Computers are extremely good at numbers, but they haven’t put many human mathematicians out of a job. Until recently, he could barely hold his own in high school level mathematics competitions.
But now Google’s DeepMind team has created AlphaProof, an AI system that matches the performance of silver medalists at the 2024 International Mathematical Olympiad, falling just one point short of a gold medal at the world’s most prestigious undergraduate mathematics competition. And this is a big thing.
true understanding
The reason computers perform poorly in math competitions is that, although they far exceed humanity’s ability to perform calculations, they are not really as good at the logic and reasoning required for advanced mathematics. Put differently, they are really good at calculating fast, but they are usually unable to understand why they are doing so. While something like addition seems simple, humans can do semi-formal proofs based on the definitions of addition or go for fully formal Peano arithmetic that defines operations like addition through the properties and principles of natural numbers.

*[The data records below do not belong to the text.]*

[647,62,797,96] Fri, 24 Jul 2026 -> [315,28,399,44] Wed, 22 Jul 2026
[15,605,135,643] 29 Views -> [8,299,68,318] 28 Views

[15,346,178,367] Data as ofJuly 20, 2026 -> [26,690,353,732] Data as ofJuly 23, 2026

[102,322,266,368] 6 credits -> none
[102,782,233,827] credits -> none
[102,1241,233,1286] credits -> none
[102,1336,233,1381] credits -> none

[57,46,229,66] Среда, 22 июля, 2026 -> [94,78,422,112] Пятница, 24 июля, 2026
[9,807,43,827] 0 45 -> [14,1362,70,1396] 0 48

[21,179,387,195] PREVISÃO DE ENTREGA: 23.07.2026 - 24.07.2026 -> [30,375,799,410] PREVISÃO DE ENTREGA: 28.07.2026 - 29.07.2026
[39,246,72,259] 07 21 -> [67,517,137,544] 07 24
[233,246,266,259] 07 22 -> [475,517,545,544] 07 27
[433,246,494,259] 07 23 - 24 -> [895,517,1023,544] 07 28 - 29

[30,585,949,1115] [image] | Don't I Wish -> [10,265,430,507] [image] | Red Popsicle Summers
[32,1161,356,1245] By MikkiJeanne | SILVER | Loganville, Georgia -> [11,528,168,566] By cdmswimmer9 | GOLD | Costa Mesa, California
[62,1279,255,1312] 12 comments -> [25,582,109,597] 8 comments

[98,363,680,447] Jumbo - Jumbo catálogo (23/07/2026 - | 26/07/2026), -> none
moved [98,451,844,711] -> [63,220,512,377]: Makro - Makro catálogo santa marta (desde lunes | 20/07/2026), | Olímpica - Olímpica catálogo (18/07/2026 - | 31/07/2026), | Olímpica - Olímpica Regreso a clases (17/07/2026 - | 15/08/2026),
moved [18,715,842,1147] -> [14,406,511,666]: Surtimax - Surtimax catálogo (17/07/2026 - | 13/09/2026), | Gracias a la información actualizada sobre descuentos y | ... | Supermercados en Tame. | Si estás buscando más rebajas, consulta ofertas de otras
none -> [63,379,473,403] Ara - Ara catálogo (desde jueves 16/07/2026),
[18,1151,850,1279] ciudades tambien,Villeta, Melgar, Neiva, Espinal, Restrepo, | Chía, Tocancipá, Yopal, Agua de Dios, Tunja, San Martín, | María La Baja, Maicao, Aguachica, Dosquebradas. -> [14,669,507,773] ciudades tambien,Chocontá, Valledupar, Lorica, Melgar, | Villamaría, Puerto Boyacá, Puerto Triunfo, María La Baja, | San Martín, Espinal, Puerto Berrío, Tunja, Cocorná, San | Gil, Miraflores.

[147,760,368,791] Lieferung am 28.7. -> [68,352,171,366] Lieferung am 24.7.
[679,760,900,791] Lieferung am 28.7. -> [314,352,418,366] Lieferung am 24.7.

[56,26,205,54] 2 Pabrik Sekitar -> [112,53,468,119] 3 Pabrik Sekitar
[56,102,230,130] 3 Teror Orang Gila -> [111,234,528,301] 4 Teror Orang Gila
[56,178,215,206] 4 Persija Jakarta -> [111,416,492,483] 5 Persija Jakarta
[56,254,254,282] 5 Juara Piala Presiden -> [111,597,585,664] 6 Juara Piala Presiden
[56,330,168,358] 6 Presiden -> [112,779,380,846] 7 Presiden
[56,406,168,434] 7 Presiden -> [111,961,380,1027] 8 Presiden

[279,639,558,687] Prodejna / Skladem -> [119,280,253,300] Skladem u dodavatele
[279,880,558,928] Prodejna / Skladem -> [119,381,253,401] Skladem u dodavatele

To perform a proof, humans must understand the structure of mathematics. The way mathematicians construct proofs, the number of steps they take to reach a conclusion, and how cleverly they design those steps, is a testament to their genius, ingenuity, and mathematical elegance. “You know, Bertrand Russell published a 500-page book proving that one plus one equals two,” says Thomas Hubert, a DeepMind researcher and lead author of the AlphaProof study.
The team at DeepMind wanted to develop an AI that could understand mathematics at this level. The work started with solving a common AI problem: lack of training data.
translator of math problems
The large language models powering AI systems like Chat GPT learn from billions of pages of text. Because their training database contains texts on mathematics – all notebooks and works of famous mathematicians – they show some degree of success in proving mathematical statements. But they are limited in the way they operate: they rely on using giant neural nets to predict the next word or token in sequences generated in response to user signals. Their reasoning is statistical by design, meaning they only give answers that seem “right.”